Their mission is to safeguard heirloom chocolate varietals (here I was thinking only of tomatoes when I thought of heirloom varietals!); encourage sustainable shade grown cultivation, preserving the rain forest; and guarantee a fair price to farmers.

This is an *extremely* pure bar in terms of politics and chocolate. I bought it because knowing that the business of coffee/chocolate growing can be downright sordid (we're talking child labor in bad conditions), I wanted to support those who grow these cash crops ethically (I'm not fooling myself into thinking this is some sort of staple! I savor.).

You know how Central American coffees are generally pretty mild? They can be brewed strong, but they're not richly robust like French roast or Italian espressos. They're delicate, they can be overwhelmed by milk, and they're all around pretty gentle.

This chocolate is like that. Mild, smooth (taste, not texture), with a delicate chocolate flavor. It's quite nice.

My main quibble is with the texture. The box did warn me of this-- it said there was a lower cocoa butter content. The lower fat means the chocolate itself isn't quite as smooth in texture as it could be. The texture is also somewhat light- not totally, but somewhat suggestive of a crumbly texture you might expect with the lower cocoa fat content. I was a little disappointed with that.

Overall, I'd say this is an excellent bar in terms of growing practices, an agreeable bar in terms of taste and an average bar in terms of texture. This brand might make a better dark chocolate- I'll have to try and see. :)

Next we have Venchi, Vaniglia chocolate. $2.99 for 45 g (1.58 oz). Milk chocolate flavored with natural vanilla. 31.7% cocoa.

Wha-? you might ask. Why have a fine *chocolate* that's flavored with *vanilla*? Especially since we read above an implication that vanilla might simply be used as a "covering aroma"? Well, it's done pretty often, but usually with inferior vanilla.

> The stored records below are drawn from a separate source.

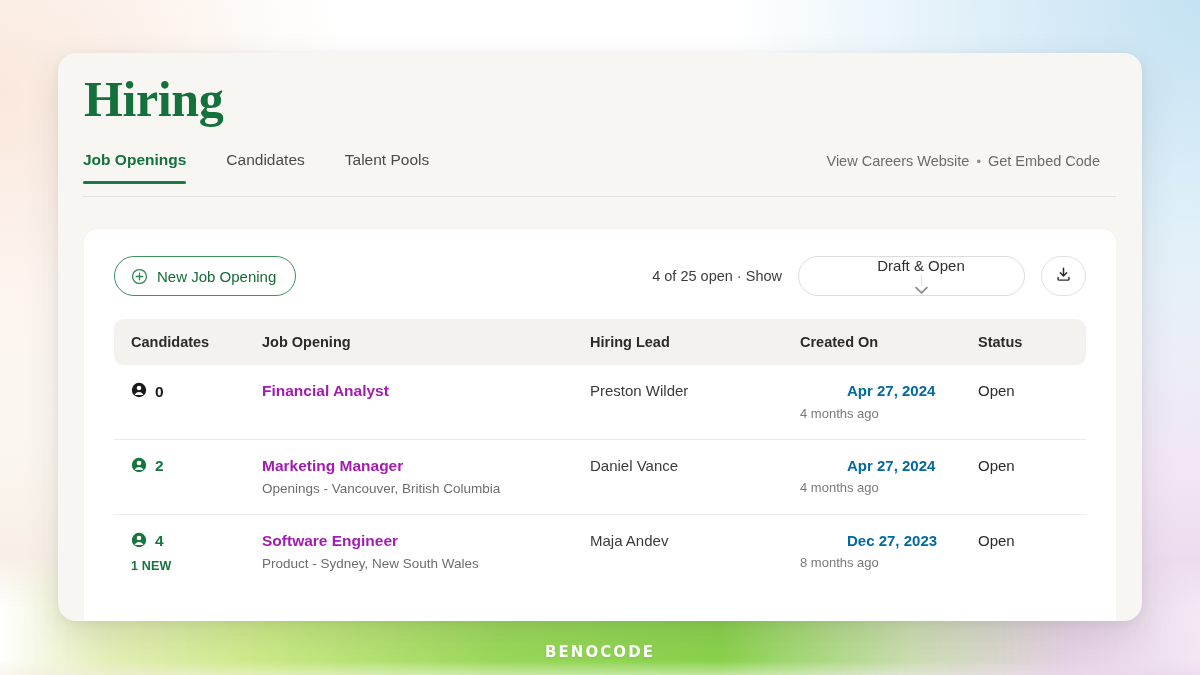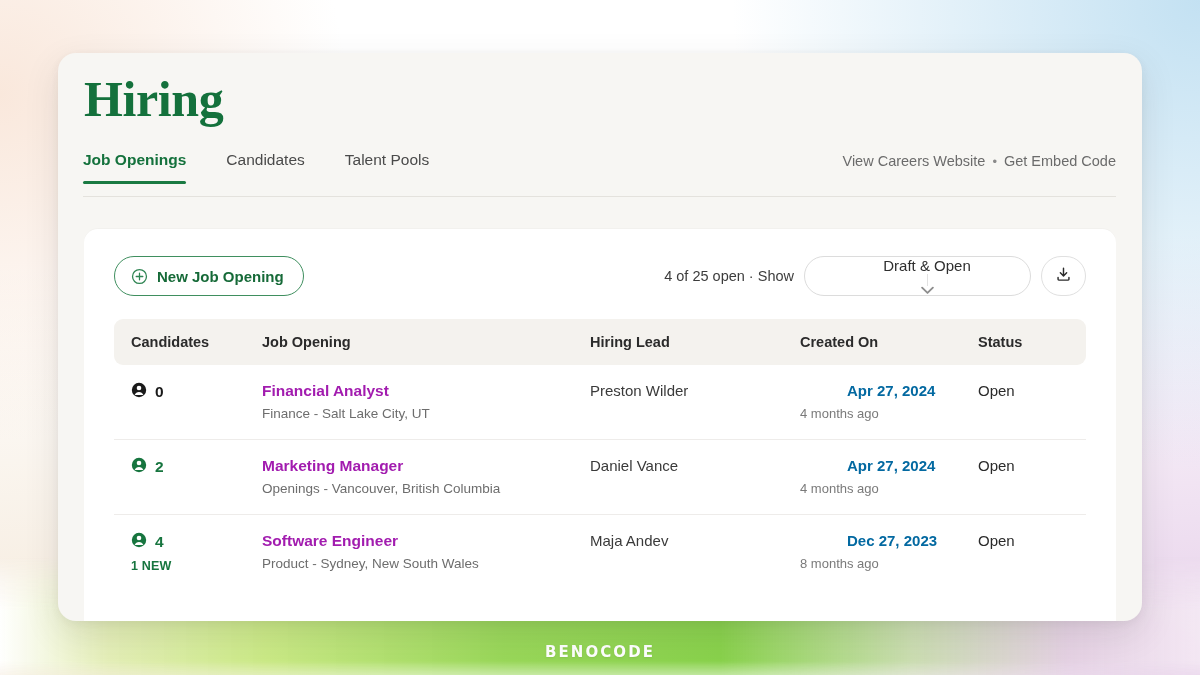--- a/index.html
+++ b/index.html
@@ -121,7 +121,7 @@
 
   .header-links {
     position: absolute;
-    right: 0;
+    right: 16px;
     top: 4px;
     display: flex;
     align-items: center;

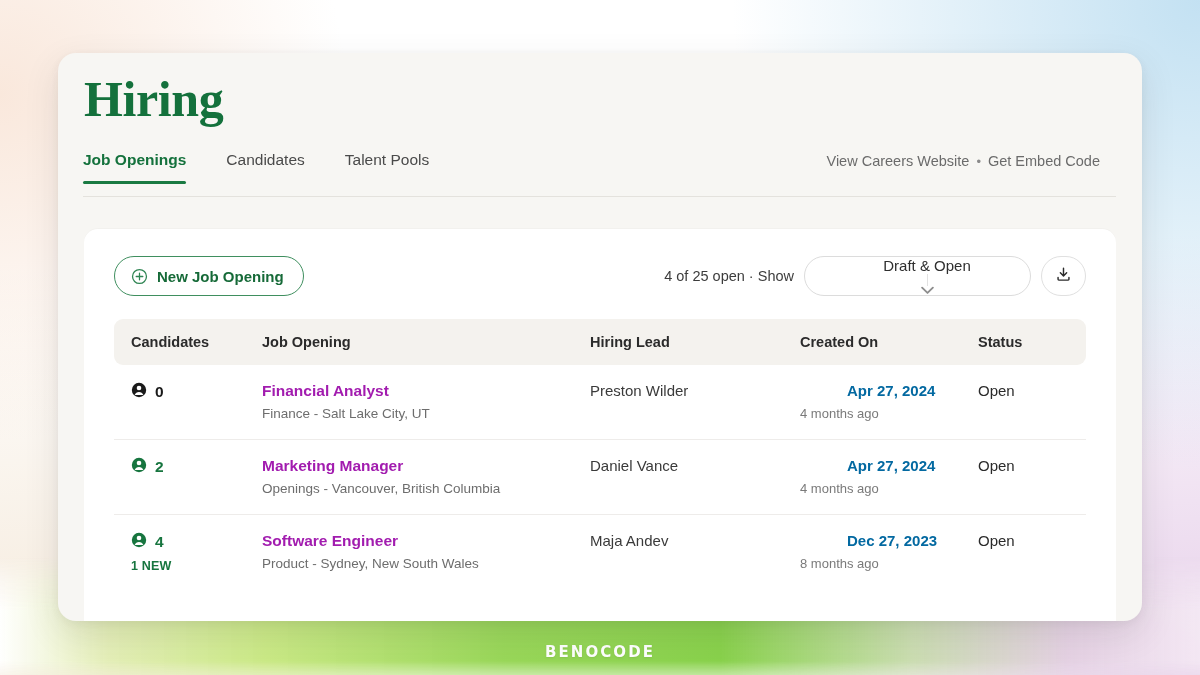--- a/index.html
+++ b/index.html
@@ -168,7 +168,7 @@
     background: #ffffff;
     color: #166a38;
     font-size: 15px;
-    font-weight: 700;
+    font-weight: 400;
     cursor: pointer;
   }
   .btn-new svg { display: block; }

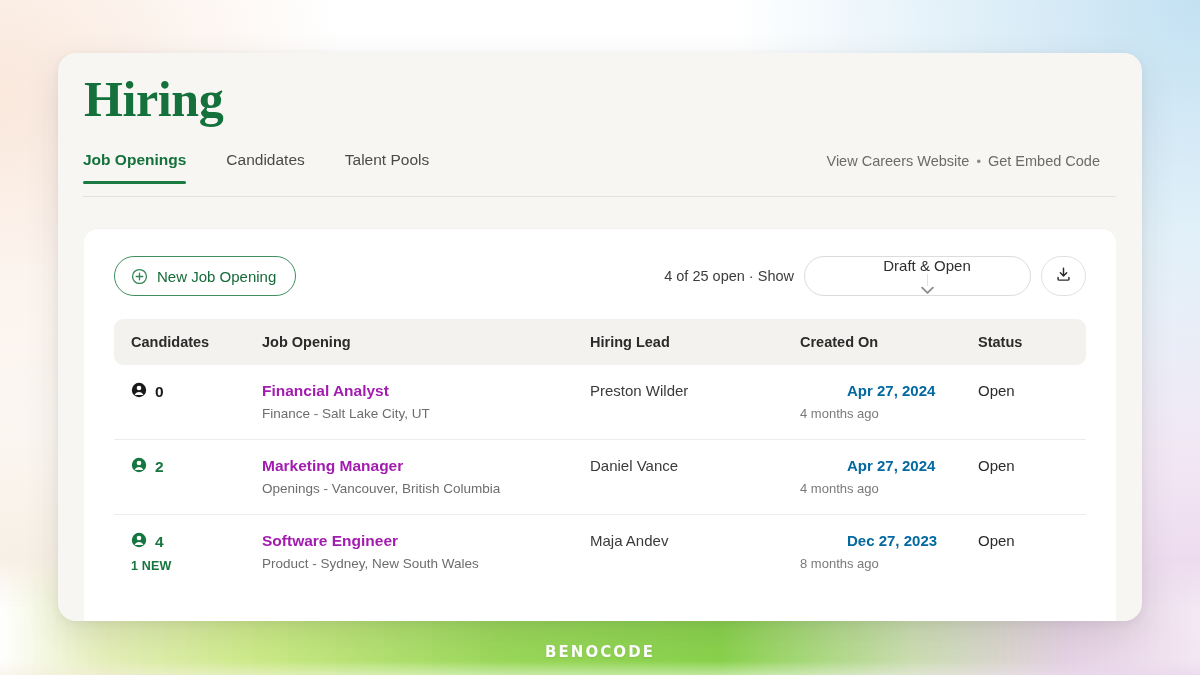--- a/index.html
+++ b/index.html
@@ -176,7 +176,7 @@
   .toolbar-right {
     display: flex;
     align-items: center;
-    gap: 10px;
+    gap: 16px;
   }
 
   .count-text {

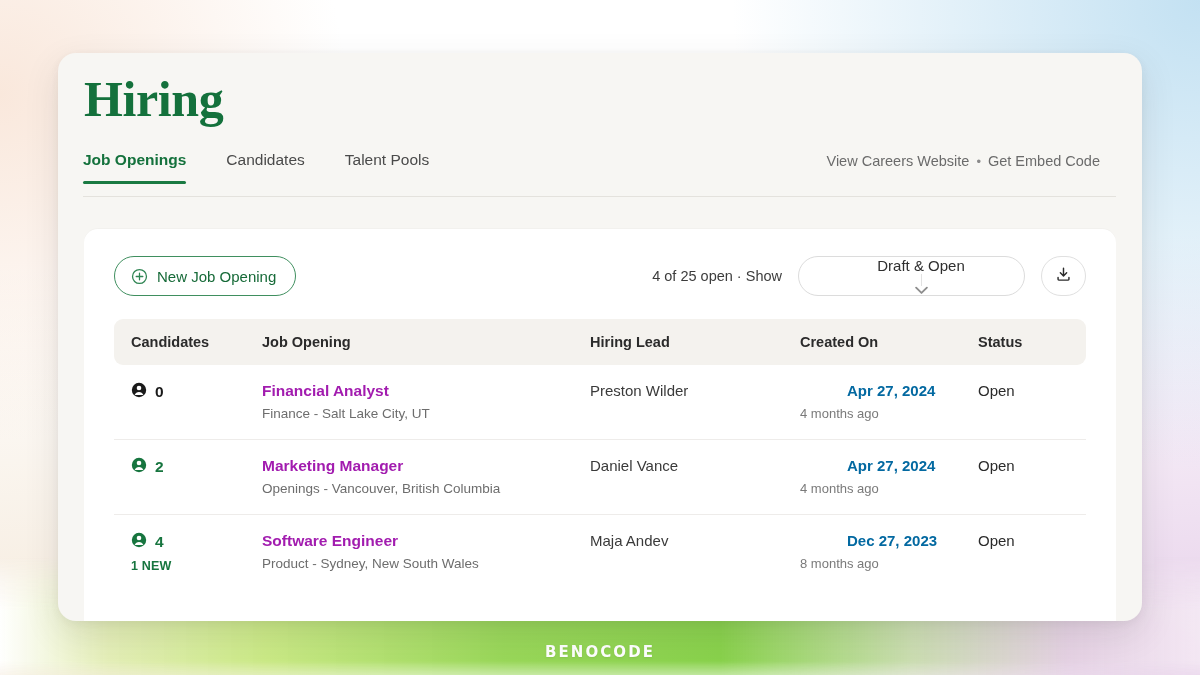--- a/index.html
+++ b/index.html
@@ -413,7 +413,6 @@
     </div>
     <div class="cell c-job">
       <div class="job-title">Financial Analyst</div>
-      <div class="job-sub">Finance - Salt Lake City, UT</div>
     </div>
     <div class="cell c-lead">
       <div class="lead-name">Preston Wilder</div>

This, however, is no inferior chocolate OR inferior vanilla. The first bite releases the MOST heavenly, pure vanilla scent. This isn't bourbon vanilla-- it's as if someone scraped a precious vanilla bean into the chocolate minutes before your first bite. It's that pure and good. The vanilla clearly isn't meant to merely stand by as chocolate takes the lead. The makers of this chocolate intended for Vanilla to be The Flavor, with chocolate carrying and complementing it. They did an admirable job.

The texture is totally smooth and melts in your mouth without being gritty or waxy, the two most common offenses I've found in chocolate texture.

I did find that it's best to eat this little bar in even littler bites. The more you eat, the more the vanilla starts to overwhelm. So savor this one in small portions, and you'll get the most enjoyment out of it.